## [TASK TO COMPLETE]
Copy the records below in full and leave every image out of the copy.

## [DATA FOR ANALYSIS]

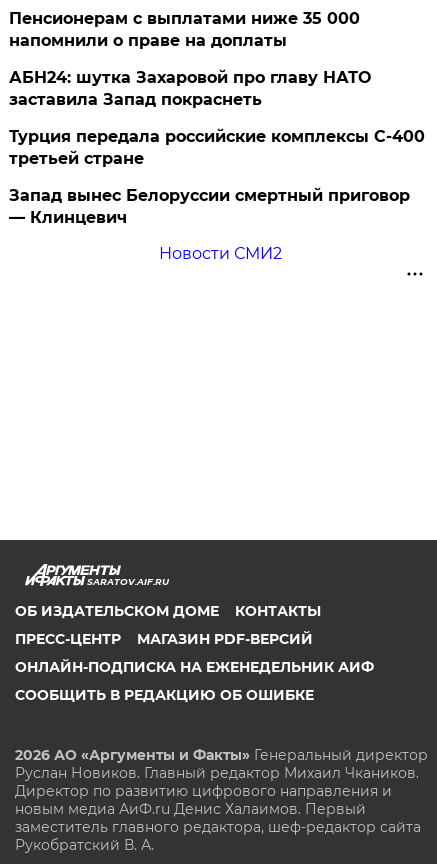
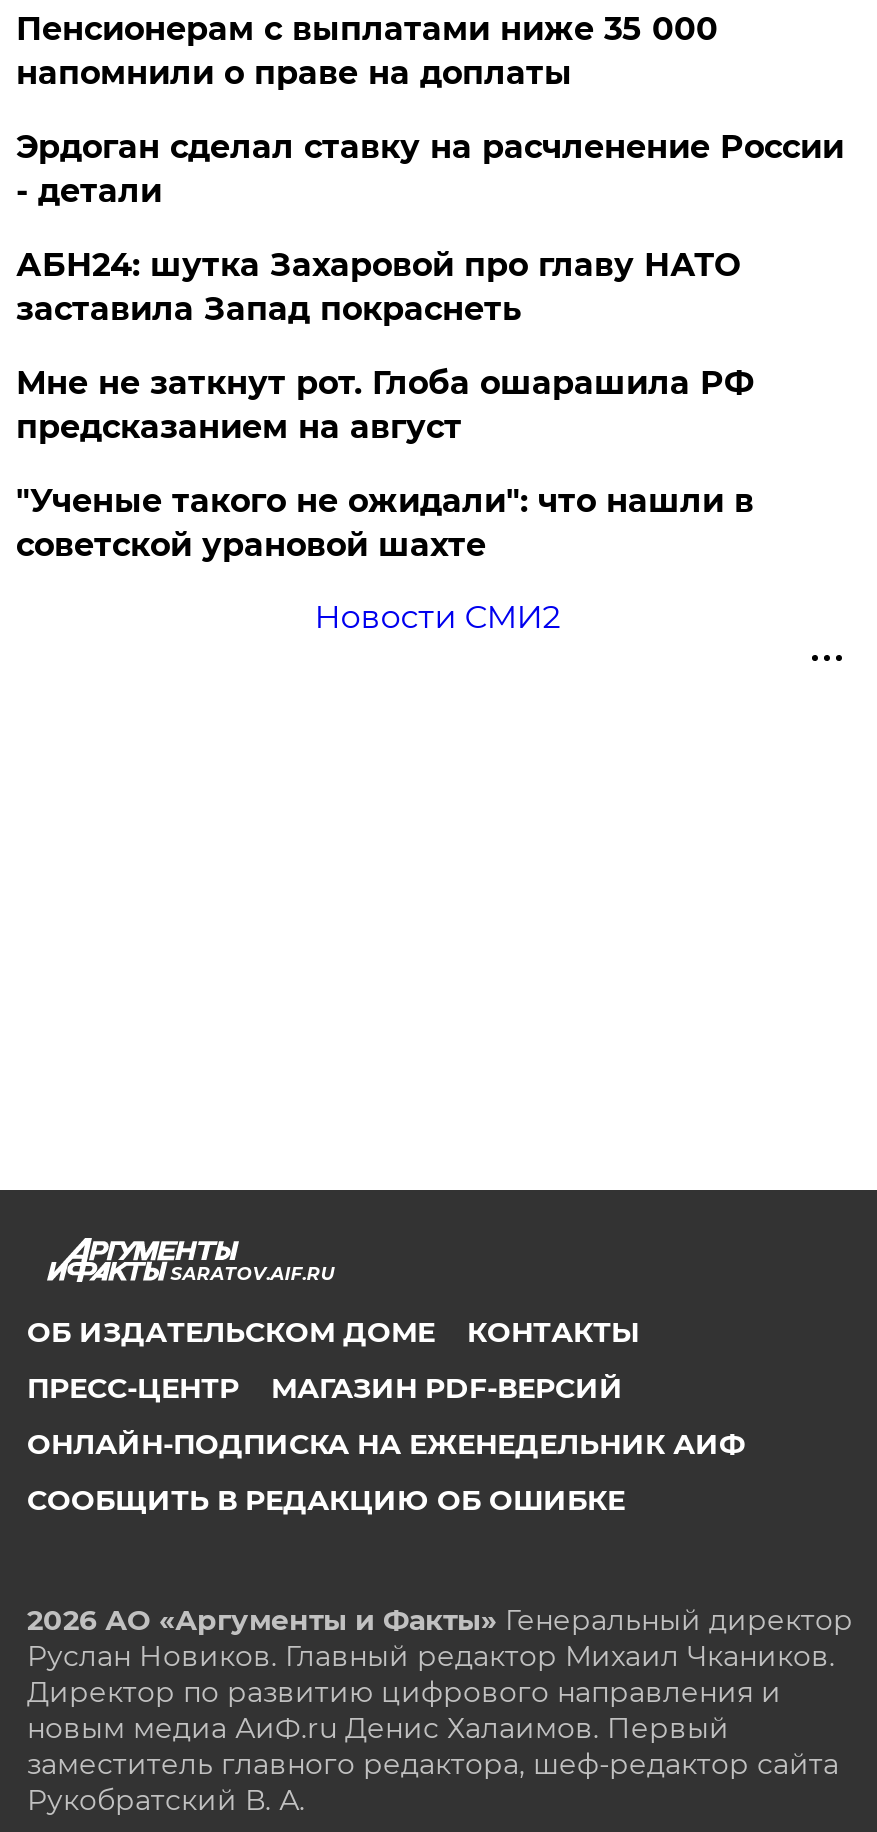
+ Эрдоган сделал ставку на расчленение России
+ - детали

- Турция передала российские комплексы С-400
- третьей стране
+ Мне не заткнут рот. Глоба ошарашила РФ
+ предсказанием на август

- Запад вынес Белоруссии смертный приговор
- — Клинцевич
+ "Ученые такого не ожидали": что нашли в
+ советской урановой шахте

## [SOLUTION TO THIS EXERCISE]
+ Эрдоган сделал ставку на расчленение России
+ - детали

- Турция передала российские комплексы С-400
- третьей стране
+ Мне не заткнут рот. Глоба ошарашила РФ
+ предсказанием на август

- Запад вынес Белоруссии смертный приговор
- — Клинцевич
+ "Ученые такого не ожидали": что нашли в
+ советской урановой шахте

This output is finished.